After one of the longest lockdowns in Europe, Ireland is finally opening up. Next week, hotels and bnbs reopen, followed by outdoor dining the following week, with indoor dining, pubs, etc. likely returning in July. Museums and cultural sites are beginning to reopen, and for domestic tourists at least, there’s a lot to look forward this summer.
Obviously, not being able to travel and enjoy tourism is minor compared to the other things that have happened during this pandemic (I feel like this is so obvious I shouldn’t even have to mention it, but just to be clear that I’m not trying to place it on a similar level), but as someone who has spent the preceding years (and even the first half of 2020) travelling as much as possible, it has definitely felt weird to have not even left the county since September of last year.
Luckily I’ve gotten to do plenty of fun things around Kerry like trying another route up Carrauntoohil and hiking Crohane mountain, but I’ll be looking forward to doing more as restrictions loosen. For now even the tiniest trips offer a nice chance to get out and explore.
This past weekend, we took advantage of a sunny day and took a small drive just across the border into Cork to see the Beara peninsula.
Our morning began with a drive through Kilgarvan and Kenmare (a road Steve is very familiar with as it’s part of his post route), and then along the eastern side of Kenmare Bay. The weather started off somewhat overcast but it cleared up as we got farther south, and by the time we crossed the Kerry/Cork border, the sun was bright and the clouds were dissipating. We didn’t really have any plans for the day, or enough time to go hiking; we just drove toward the bottom of the peninsula, stopping to enjoy the sites along the way.
At the bottom of the looped road, we drove down an out-and-back that took us to the very tip.
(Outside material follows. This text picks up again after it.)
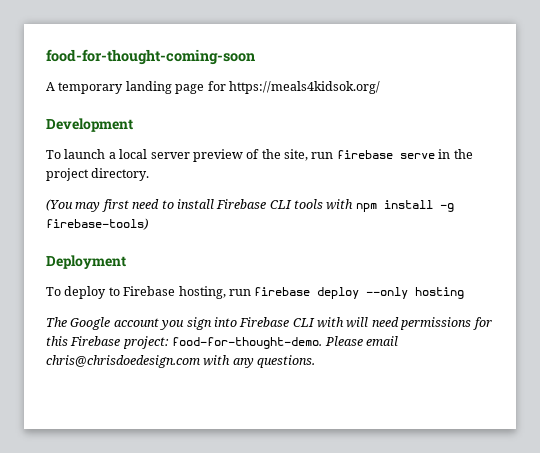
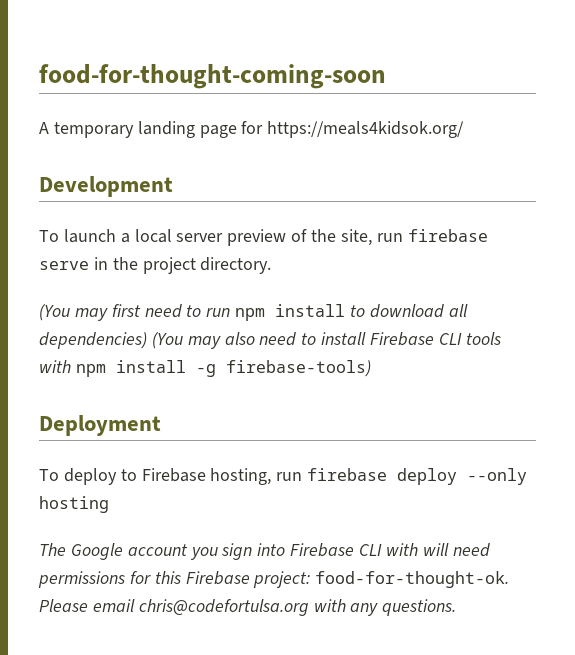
(174, 204) none -> [206,304,468,321] [39,332,317,349] run npm install to download all dependencies) (You may also need to
[172,337,323,349] food-for-thought-demo. -> [315,571,510,588] food-for-thought-ok.
[46,355,200,368] chris@chrisdoedesign.com -> [138,599,309,616] chris@codefortulsa.org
Across a small channel we saw Dursey Island, apparently an interesting spot for hiking and birdwatching, and connected to the mainland by Ireland’s only cable car. Said cable car is about as rickety-looking as it’s possible to get, but seemed to be moving smoothly to take a few tourists back and forth. We’ll have to return and explore it properly at some point.
Before we returned to the main road, we crossed a farmer’s field to check out a ringfort, one of many that dot the island. Mostly built during the Bronze Age a thousand or more years ago, these stone forts are always fascinating to see.
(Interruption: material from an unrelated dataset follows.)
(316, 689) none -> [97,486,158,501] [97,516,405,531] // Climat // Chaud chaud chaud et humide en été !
Back on the loop, we drove on for another half an hour until we reached Castletownbere, a quaint little town that is known as the fishing capital of Ireland. With most of the coffee shops and cafes still closed due to covid restrictions, we grabbed sandwiches in a Spar and started our journey back to Kerry. I’d say it’d be a lovely place to return to when things are more open though.
This time, instead of driving along the coast, we cut through the peninsula on an inland route that took us up over Healy Pass. Despite the fact that they are sometimes terrifyingly steep and winding, full of blind corners, Ireland’s mountain passes are always worth traversing for the views at the top.
Steve and I have already made plans for weekend trips farther afield to Mayo and Kilkenny, and I’m hoping by the end of summer it’ll even be possible to leave Ireland for a trip back to the States. But for this week, a drive along the Beara Peninsula was the perfect tiny getaway to explore somewhere new.